New England Patriots defensive backs Devin McCourty and Jason McCourty returned to their alma mater yesterday to served as Rutgers’ 2019 commencement speakers and also receive honorary degrees: the McCourty brothers, who are not just Super Bowl champions but also active in the community, can now call themselves Doctors of Humane Letters. After receiving the degrees, the two addressed the crowd of more than 47,000.
The McCourtys, who graduated from Rutgers a year apart — Jason in 2009 and Devin in 2010 — but re-joined each other when the Patriots traded for Jason last season, talked about their journey from college to the NFL and to becoming involved in charitable causes. One of the recurring themes of their 20-minute speech was success and how it can be defined and found in various ways, and despite multiple obstacles in its way.

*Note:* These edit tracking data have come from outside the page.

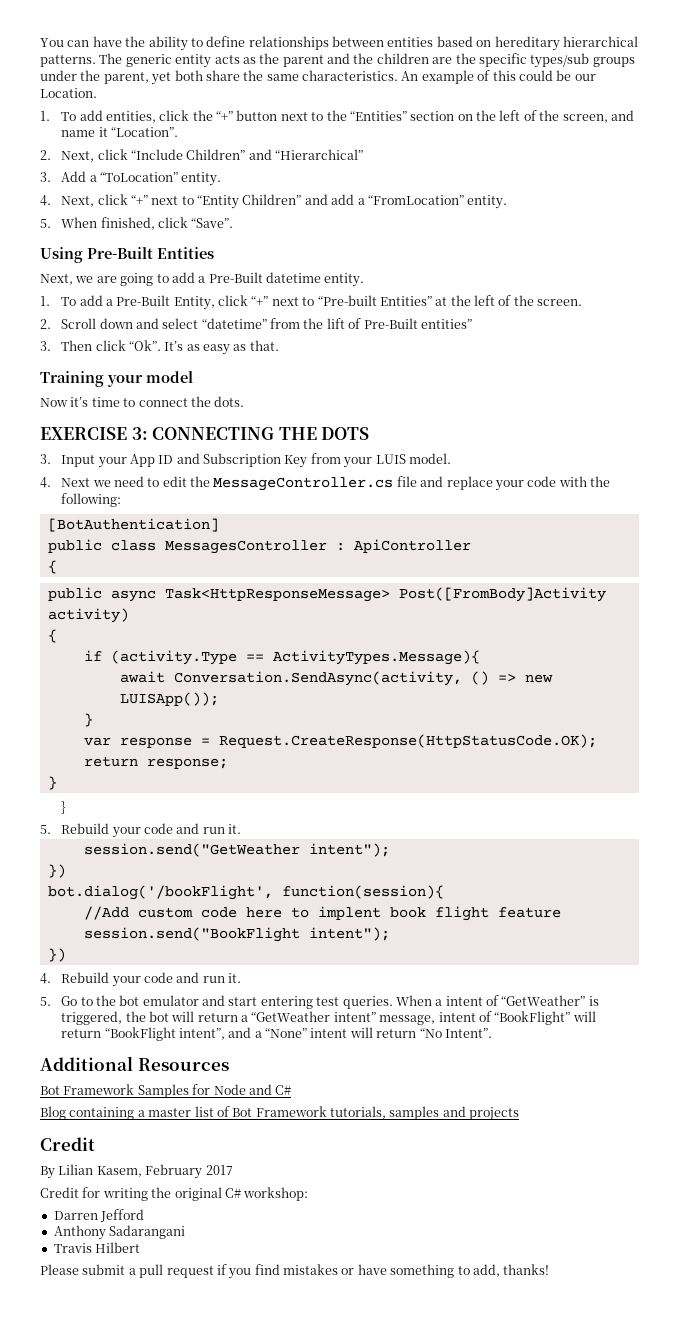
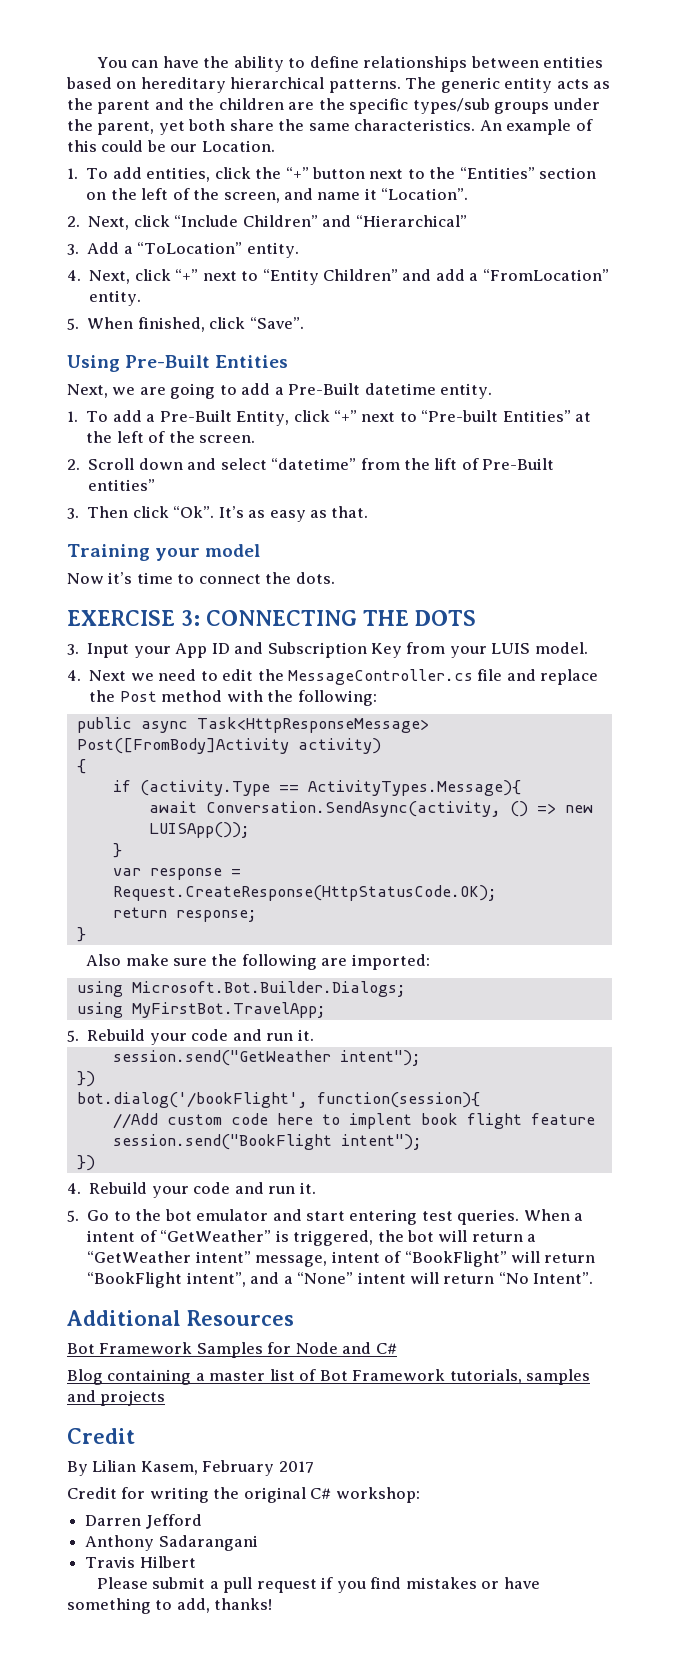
[494,476,557,491] your code -> [89,690,223,702] the Post method
[47,518,219,532] [47,539,471,554] [47,560,57,574] // [BotAuthentication] // public class MessagesController : ApiController // { -> (377, 698) none
[61,801,67,814] } -> [86,954,430,970] [76,981,406,997] [76,1002,326,1018] Also make sure the following are imported: // using Microsoft.Bot.Builder.Dialogs; // using MyFirstBot.TravelApp;

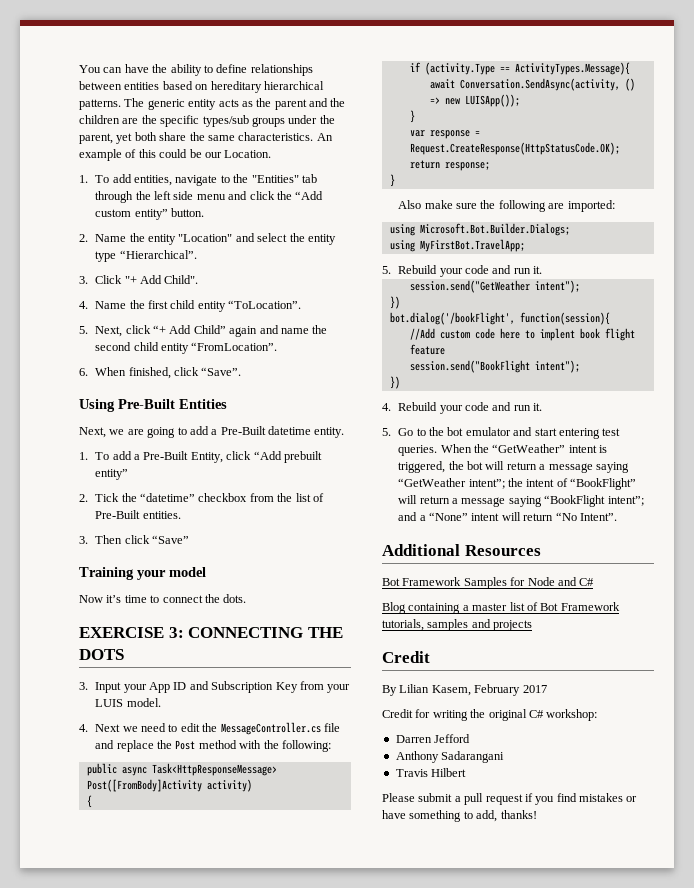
[214,167,597,179] [86,188,469,203] [67,215,467,230] [67,242,299,258] [67,269,609,285] [89,290,142,306] [67,318,79,330] click the “+” button next to the “Entities” section on the left of the screen, and name it “Location”. // 2. Next, click “Include Children” and “Hierarchical” // 3. Add a “ToLocation” entity. // 4. Next, click “+” next to “Entity Children” and add a “FromLocation” entity. // 5. -> [175,174,317,186] [95,191,324,203] [95,208,205,220] [79,233,336,245] [95,250,197,262] [79,275,199,284] [79,300,302,312] [79,325,328,337] [95,342,278,354] [79,368,88,376] navigate to the "Entities" tab through the left side menu and click the “Add custom entity” button. // 2. Name the entity "Location" and select the entity type “Hierarchical”. // 3. Click "+ Add Child". // 4. Name the first child entity “ToLocation”. // 5. Next, click “+ Add Child” again and name the second child entity “FromLocation”. // 6.
[333,410,592,422] [86,431,256,443] [67,458,357,470] “+” next to “Pre-built Entities” at the left of the screen. // 2. Scroll down and select “datetime” -> [253,451,322,463] [95,469,129,480] [79,493,248,502] “Add prebuilt entity” // 2. Tick the “datetime” checkbox
[434,458,458,470] lift -> [295,493,311,502] list
[88,479,156,491] entities” -> [142,511,181,519] entities.
[173,506,369,522] “Ok”. It’s as easy as that. -> [152,535,190,544] “Save”
[574,1213,584,1221] [87,1230,272,1242] a intent of “GetWeather” -> [474,444,597,453] the “GetWeather” intent
[87,1251,328,1267] “GetWeather intent” message, -> [548,462,629,473] [398,478,524,489] message saying “GetWeather intent”; the
[87,1272,246,1288] “BookFlight intent”, -> [452,495,644,507] a message saying “BookFlight intent”;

“Failure is a feeling long before it becomes an actual result. The power of positive thinking can change your life,” said Devin. “I know chasing goals can be scary. You may be doing things for the first time in your family’s history. You may be following in the footsteps of someone great. But do you think we’d be standing here, celebrating the 100th anniversary of Paul Robeson’s graduation, if he let fear and doubt step in the way of being great?”
“Would the Patriots have won six Super Bowls if Bill Belichick listened to other people and put [Tom] Brady back on the bench?” continued the three-time world champion. His twin brother then added that success always needs to be redefined by each individual.
“At some point, you’re growing up and might think, ‘If I can make a lot of money, I’ll be successful.’ You make some money and realize success isn’t about that,” said Jason. “You think if you make it to the NFL, it’s a success. You make it there, but quickly you say, ‘I want to be a starter,’ and that becomes success. Then it’s, ‘I want to win a Super Bowl,’ and that becomes a success. So we want to talk to the graduating class about always redefining what success is to you.”
The brothers also spoke about their experience at Rutgers, how their upbringing without a father influenced them, and how they want to be defined not just through their success on the gridiron: “People often speak about legacy,” Jason said. “And when they mention our legacy, I sure hope they don’t only mention football.”